En résumé, les pôles de compétitivité fédèrent des organisations aux ressources complémentaires, afin de faciliter l’émergence de projets collaboratifs de R&D. Dans le chapitre suivant, nous proposons d’aborder plus spécifiquement le sujet des projets collaboratifs de R&D, sous les dimensions transactionnelles, cognitivistes et contractualistes.

Projets collaboratifs, coordination et coopération au sein des pôles de compétitivité

Chapitre 2. Projets collaboratifs, coordination et coopération au sein des pôles de compétitivité

Comme nous l’avons montré dans le chapitre précédent, les pôles de compétitivité sont des structures institutionnelles et organisationnelles, qui ont pour ambition de contribuer à l'émergence de projets collaboratifs de R&D. La coopération est un moyen de trouver des solutions lorsque des individus sont confrontés à des verrous scientifiques et techniques. Aussi, dans un contexte caractérisé par la complexification des technologies, les organisations sont de moins en moins capables d'innover en restant isolées parce que des compétences utiles peuvent être détenues par d'autres organisations. Les projets des pôles de compétitivité sont ainsi traversés par une double dimension, en termes de coopération et de cognition.

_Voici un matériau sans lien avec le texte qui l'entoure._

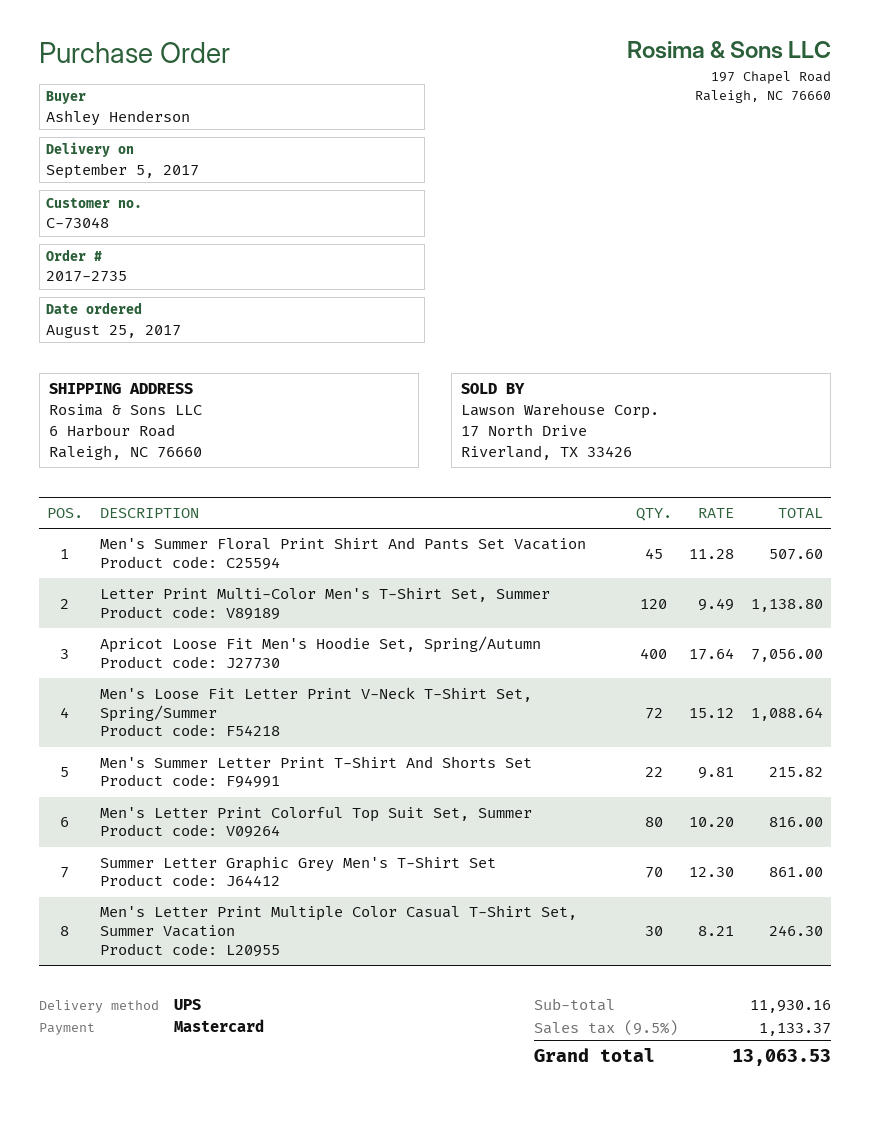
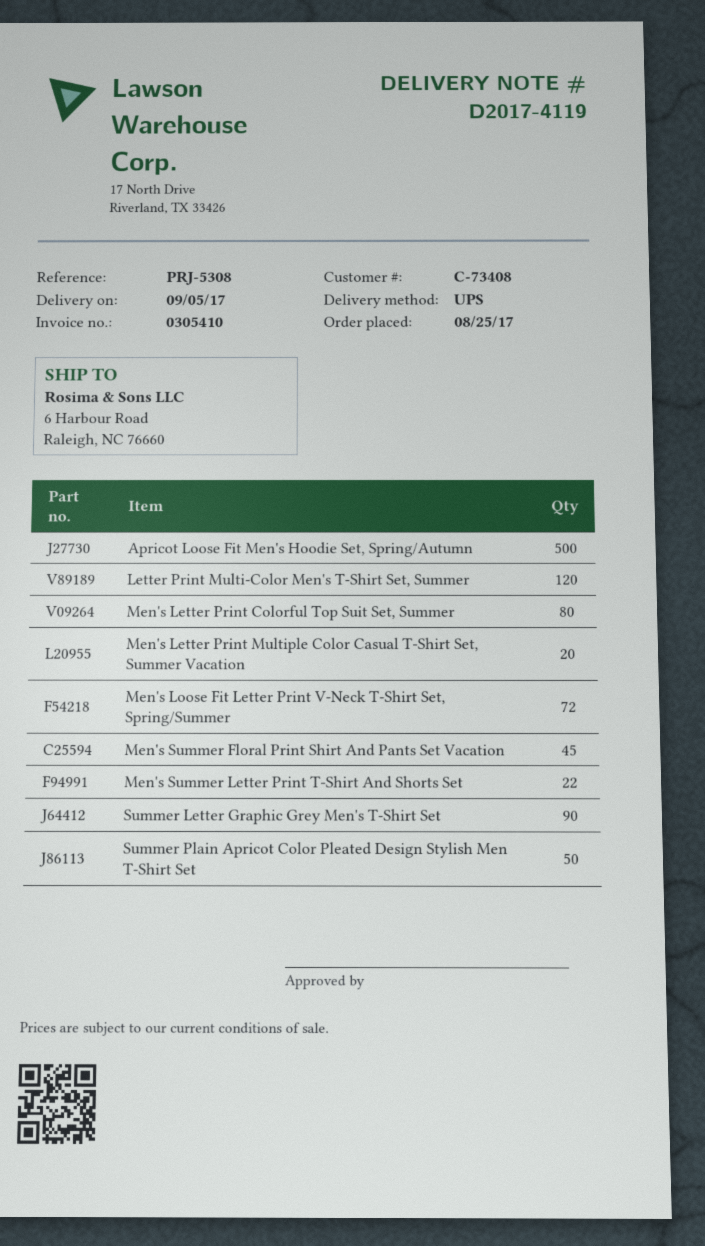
customer number: C-73048 -> C-73408
Apricot Loose Fit Men's Hoodie Set, Spring/Autumn: 400 -> 500
Summer Letter Graphic Grey Men's T-Shirt Set: 70 -> 90
Men's Letter Print Multiple Color Casual T-Shirt Set, Summer Vacation: 30 -> 20
Summer Plain Apricot Color Pleated Design Stylish Men T-Shirt Set: none -> 50

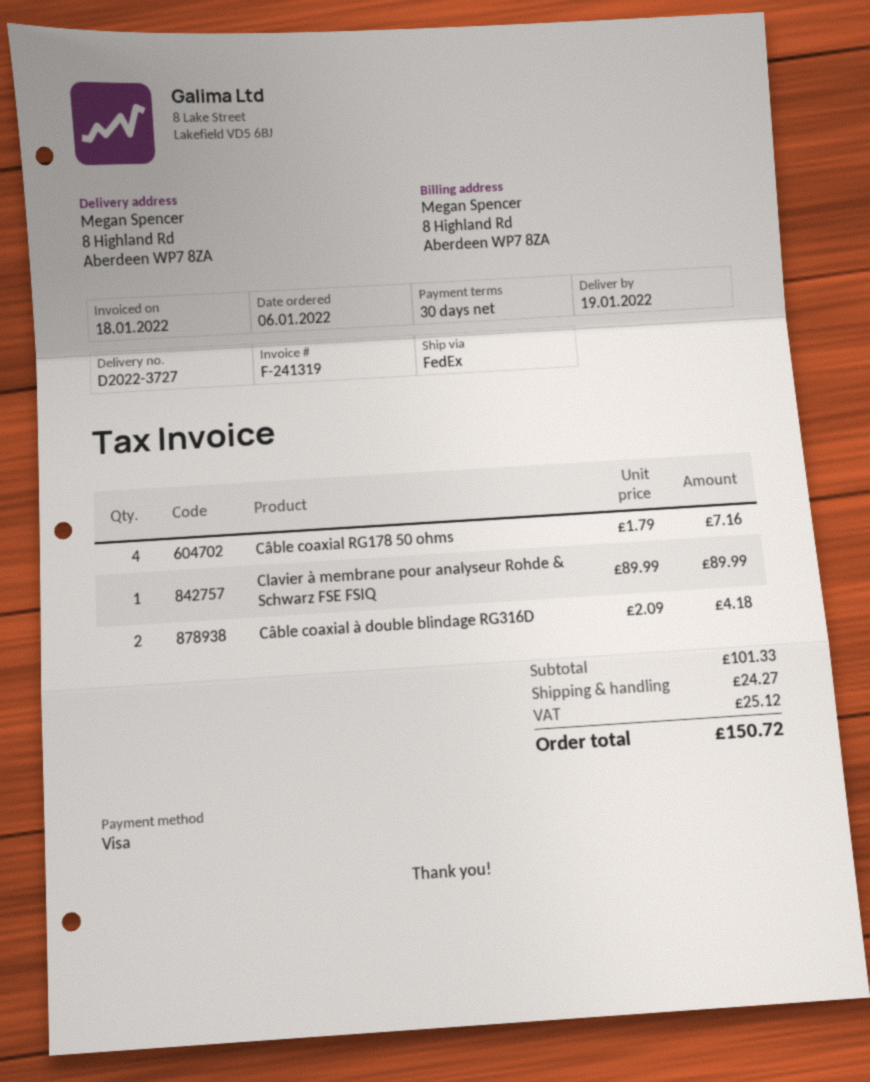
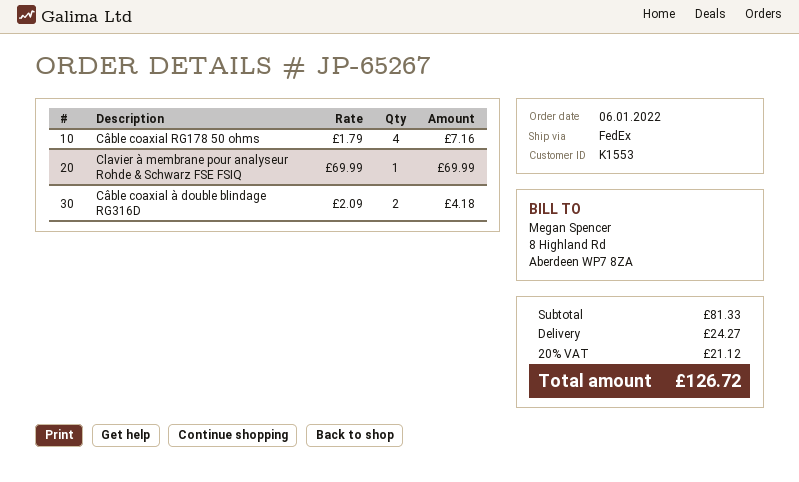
Clavier à membrane pour analyseur Rohde & Schwarz FSE FSIQ: 1 x 89.99 = 89.99 -> 1 x 69.99 = 69.99
subtotal: 101.33 -> 81.33
tax: 25.12 -> 21.12
total: 150.72 -> 126.72

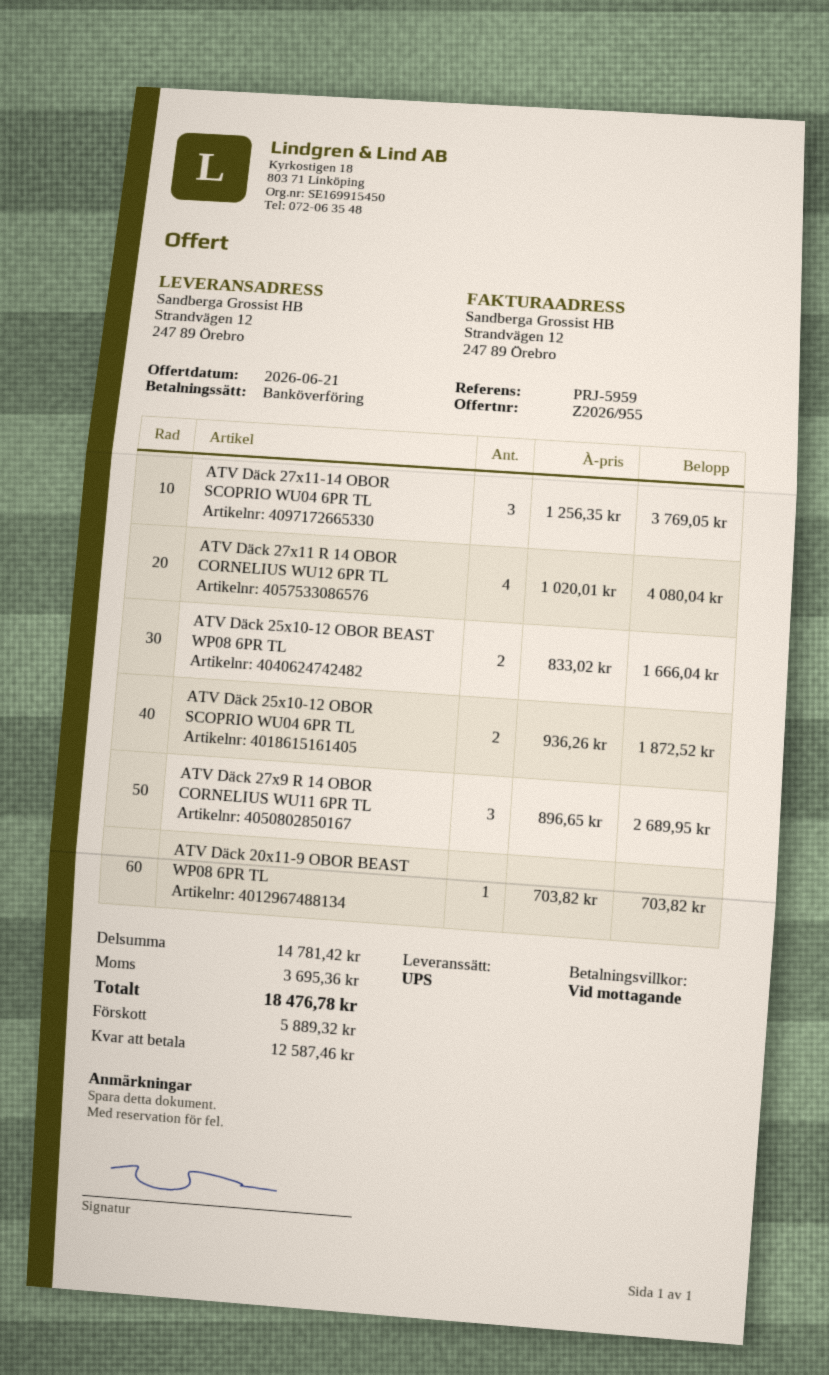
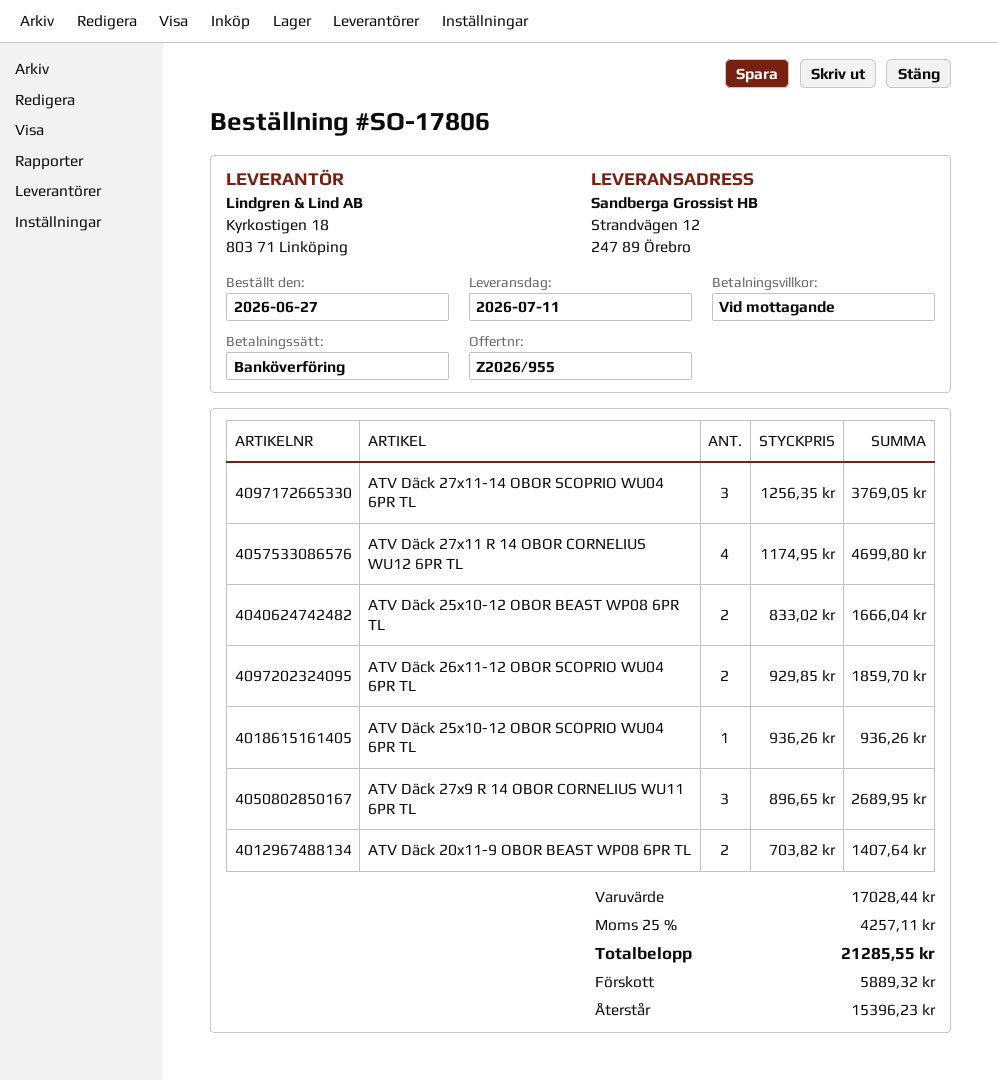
ATV Däck 27x11 R 14 OBOR CORNELIUS WU12 6PR TL: 4 x 1020.01 = 4080.04 -> 4 x 1174.95 = 4699.80
ATV Däck 25x10-12 OBOR SCOPRIO WU04 6PR TL: 2 x 936.26 = 1872.52 -> 1 x 936.26 = 936.26
ATV Däck 20x11-9 OBOR BEAST WP08 6PR TL: 1 x 703.82 = 703.82 -> 2 x 703.82 = 1407.64
ATV Däck 26x11-12 OBOR SCOPRIO WU04 6PR TL: none -> 2 x 929.85 = 1859.70
subtotal: 14781.42 -> 17028.44
tax: 3695.36 -> 4257.11
total: 18476.78 -> 21285.55
balance: 12587.46 -> 15396.23

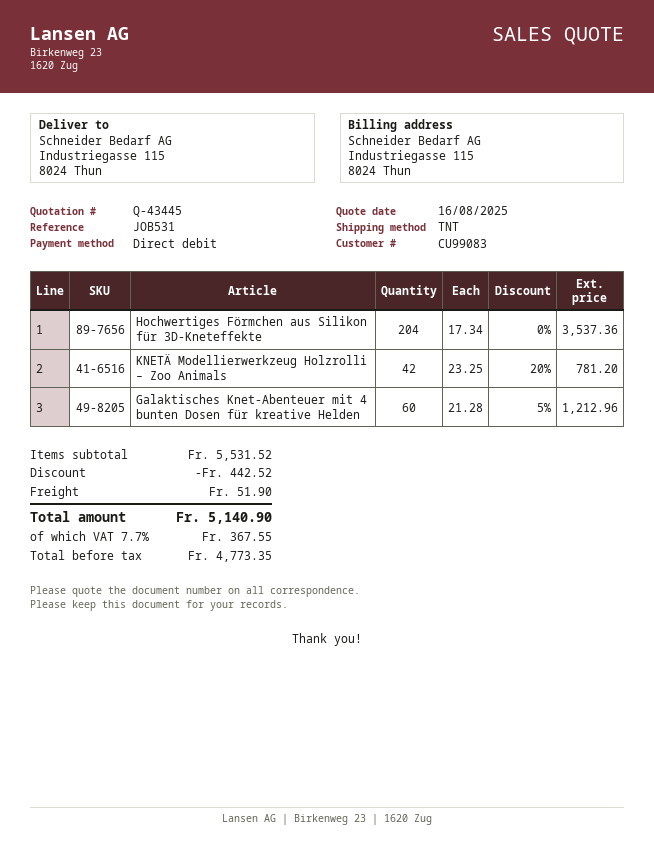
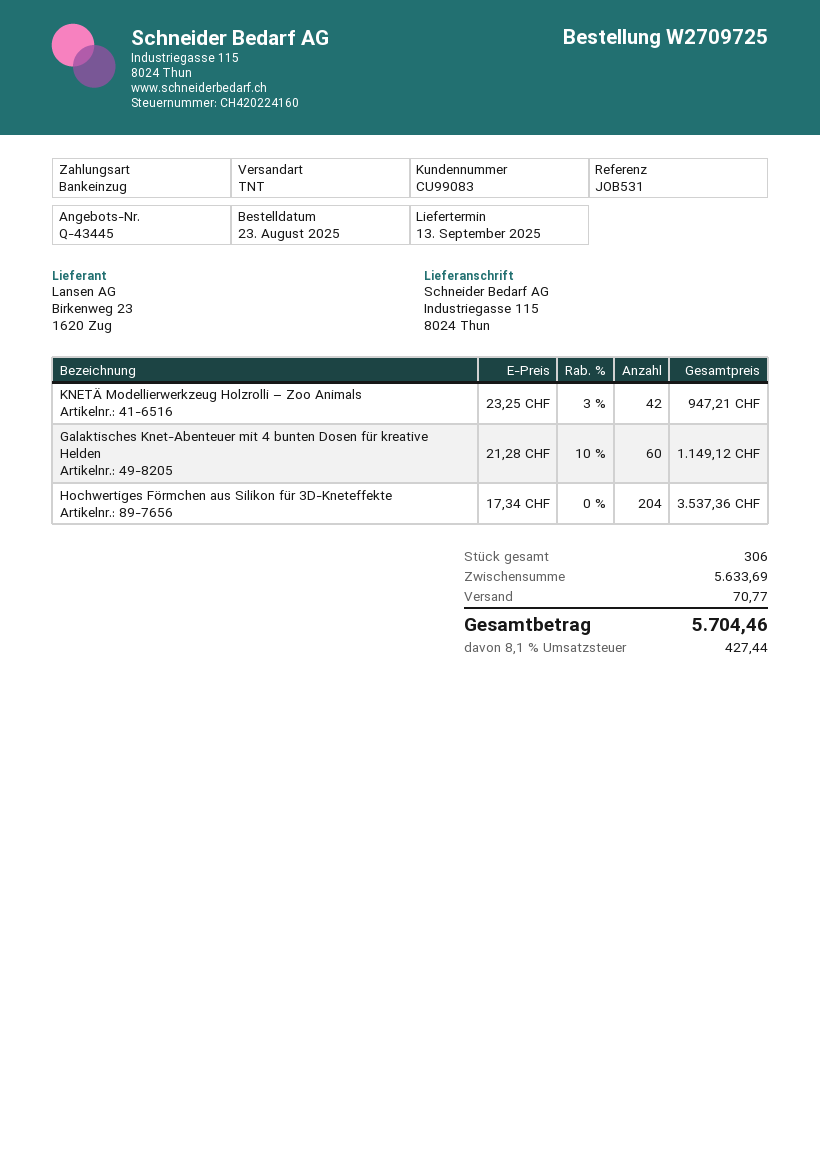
KNETÄ Modellierwerkzeug Holzrolli – Zoo Animals: 42 x 23.25 - 20% = 781.20 -> 42 x 23.25 - 3% = 947.21
Galaktisches Knet-Abenteuer mit 4 bunten Dosen für kreative Helden: 60 x 21.28 - 5% = 1212.96 -> 60 x 21.28 - 10% = 1149.12
subtotal: 5531.52 -> 5633.69
discount: 442.52 -> none
shipping: 51.90 -> 70.77
tax: 7.7% = 367.55 -> 8.1% = 427.44
total: 5140.90 -> 5704.46

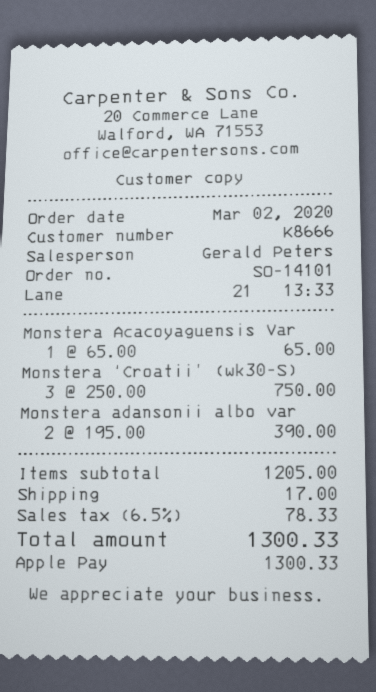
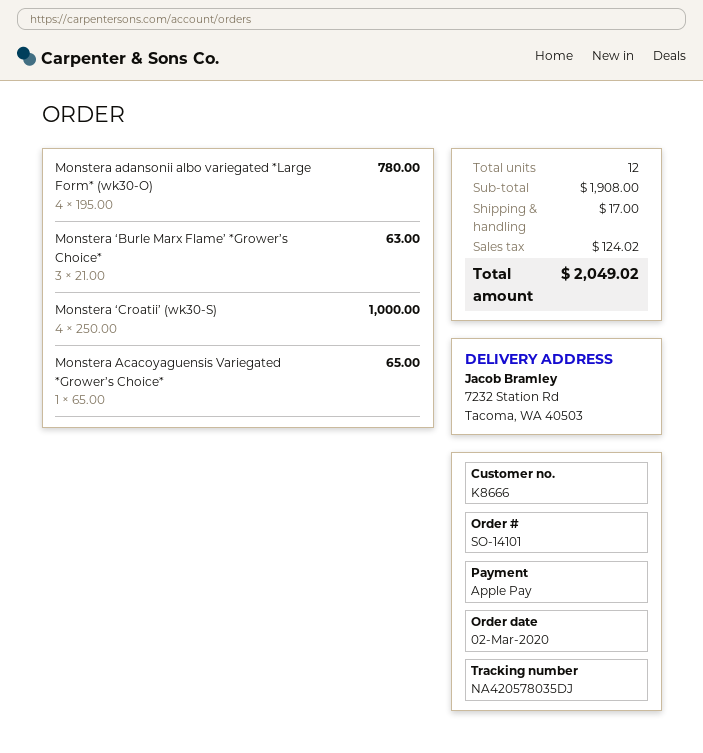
Monstera ‘Croatii’ (wk30-S): 3 x 250.00 = 750.00 -> 4 x 250.00 = 1000.00
Monstera adansonii albo var: 2 x 195.00 = 390.00 -> 4 x 195.00 = 780.00
Monstera ‘Burle Marx Flame’ *Grower’s Choice*: none -> 3 x 21.00 = 63.00
subtotal: 1205.00 -> 1908.00
tax: 78.33 -> 124.02
total: 1300.33 -> 2049.02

Dans un premier temps, l'approche transactionnelle de la firme met l'accent sur l'existence de coûts de transaction lorsque les organisations cherchent à recourir au marché (Coase, 1937). Elle préconise alors une internalisation des activités. Des développements ultérieurs montrent l'existence d'une forme hybride, entre la hiérarchie et le marché, qui possède sa propre stabilité (Richardson, 1972). Nous pensons retrouver cette forme dans le cas des pôles de compétitivité, ce dernier jouant notamment le rôle de réducteur d'incertitudes pour les coopérations inter-organisationnelles. Aussi, en fédérant des organisations aux compétences complémentaires par la structuration en groupes thématiques, le pôle de compétitivité est en mesure de faciliter l'expression de la créativité des organisations, à partir des préférences, des compétences, des routines et des capacités dynamiques qu'elles expriment (Coriat et Weinstein, 2010) (2.1).

Dans un deuxième temps, la complémentarité des ressources détenues par les organisations conduit la coordination des activités à reposer sur des transferts de connaissances, tacites et codifiées, à un niveau inter-organisationnel et intra-organisationnel. Les transferts aboutissent à des phases de création de connaissances (Nonaka et Takeuchi, 1997), tout au long du processus d'innovation (de la naissance du projet, en passant par l'émergence de l'idée, jusqu'à son développement interne). Ces éléments mènent à des phénomènes d'apprentissage (Llerena et Cohendet, 1999), qui

dépendent des capacités cognitives des individus et peuvent prendre des formes variées en fonction de l'objet de l'apprentissage. La présentation des catégories issues de l'économie de la connaissance permet d'introduire celles qui sont les plus pertinentes au regard de l'analyse des dynamiques au sein des projets collaboratifs des pôles de compétitivité (2.2).